#### EXCERPTED DATA

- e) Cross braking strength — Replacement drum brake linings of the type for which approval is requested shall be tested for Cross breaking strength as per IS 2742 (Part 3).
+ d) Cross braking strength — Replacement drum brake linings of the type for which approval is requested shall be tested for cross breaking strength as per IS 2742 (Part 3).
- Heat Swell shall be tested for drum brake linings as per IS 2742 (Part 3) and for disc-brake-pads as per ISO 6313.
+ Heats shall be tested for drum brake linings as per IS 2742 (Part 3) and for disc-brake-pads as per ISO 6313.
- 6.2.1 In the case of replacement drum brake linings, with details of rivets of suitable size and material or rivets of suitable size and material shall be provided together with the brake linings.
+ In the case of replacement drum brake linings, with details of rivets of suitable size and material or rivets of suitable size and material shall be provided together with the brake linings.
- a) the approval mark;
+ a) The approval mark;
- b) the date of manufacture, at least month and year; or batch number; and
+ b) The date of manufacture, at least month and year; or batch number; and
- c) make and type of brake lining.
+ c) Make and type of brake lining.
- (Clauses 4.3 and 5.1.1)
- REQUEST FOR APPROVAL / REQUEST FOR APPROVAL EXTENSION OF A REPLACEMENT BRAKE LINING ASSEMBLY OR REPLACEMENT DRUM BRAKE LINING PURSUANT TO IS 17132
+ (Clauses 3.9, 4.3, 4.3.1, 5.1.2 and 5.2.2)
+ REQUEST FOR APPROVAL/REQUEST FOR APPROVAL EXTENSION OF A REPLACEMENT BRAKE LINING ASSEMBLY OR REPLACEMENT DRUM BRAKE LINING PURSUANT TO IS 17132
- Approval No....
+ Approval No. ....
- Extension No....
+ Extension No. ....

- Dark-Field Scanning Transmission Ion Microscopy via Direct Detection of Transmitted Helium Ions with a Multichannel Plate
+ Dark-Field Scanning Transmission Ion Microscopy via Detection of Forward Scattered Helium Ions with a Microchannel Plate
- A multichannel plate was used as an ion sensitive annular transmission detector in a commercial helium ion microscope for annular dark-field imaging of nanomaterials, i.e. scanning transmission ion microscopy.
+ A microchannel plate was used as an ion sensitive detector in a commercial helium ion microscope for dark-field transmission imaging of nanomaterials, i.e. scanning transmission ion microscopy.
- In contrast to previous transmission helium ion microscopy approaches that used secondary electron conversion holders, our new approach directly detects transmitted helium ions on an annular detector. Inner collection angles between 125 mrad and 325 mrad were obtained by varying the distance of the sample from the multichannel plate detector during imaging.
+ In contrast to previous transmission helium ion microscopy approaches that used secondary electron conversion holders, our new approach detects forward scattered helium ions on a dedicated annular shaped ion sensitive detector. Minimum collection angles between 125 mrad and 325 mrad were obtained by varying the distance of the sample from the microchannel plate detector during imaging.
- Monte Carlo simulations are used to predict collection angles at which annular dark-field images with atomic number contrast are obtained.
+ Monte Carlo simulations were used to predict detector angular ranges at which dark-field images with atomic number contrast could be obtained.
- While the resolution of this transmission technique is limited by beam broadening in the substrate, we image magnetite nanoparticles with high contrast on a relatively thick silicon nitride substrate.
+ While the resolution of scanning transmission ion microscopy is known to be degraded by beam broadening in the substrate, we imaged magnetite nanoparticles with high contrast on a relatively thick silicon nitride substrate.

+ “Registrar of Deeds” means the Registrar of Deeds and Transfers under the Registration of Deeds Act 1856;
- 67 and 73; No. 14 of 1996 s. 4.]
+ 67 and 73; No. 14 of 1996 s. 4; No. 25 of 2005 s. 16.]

########

» TASK GOAL:
Once you reach the line that holds "could be obtained.", print it and every line after it through the end of the records, word for word.

» RESPONSE BELOW:
+ Monte Carlo simulations were used to predict detector angular ranges at which dark-field images with atomic number contrast could be obtained.
- While the resolution of this transmission technique is limited by beam broadening in the substrate, we image magnetite nanoparticles with high contrast on a relatively thick silicon nitride substrate.
+ While the resolution of scanning transmission ion microscopy is known to be degraded by beam broadening in the substrate, we imaged magnetite nanoparticles with high contrast on a relatively thick silicon nitride substrate.

+ “Registrar of Deeds” means the Registrar of Deeds and Transfers under the Registration of Deeds Act 1856;
- 67 and 73; No. 14 of 1996 s. 4.]
+ 67 and 73; No. 14 of 1996 s. 4; No. 25 of 2005 s. 16.]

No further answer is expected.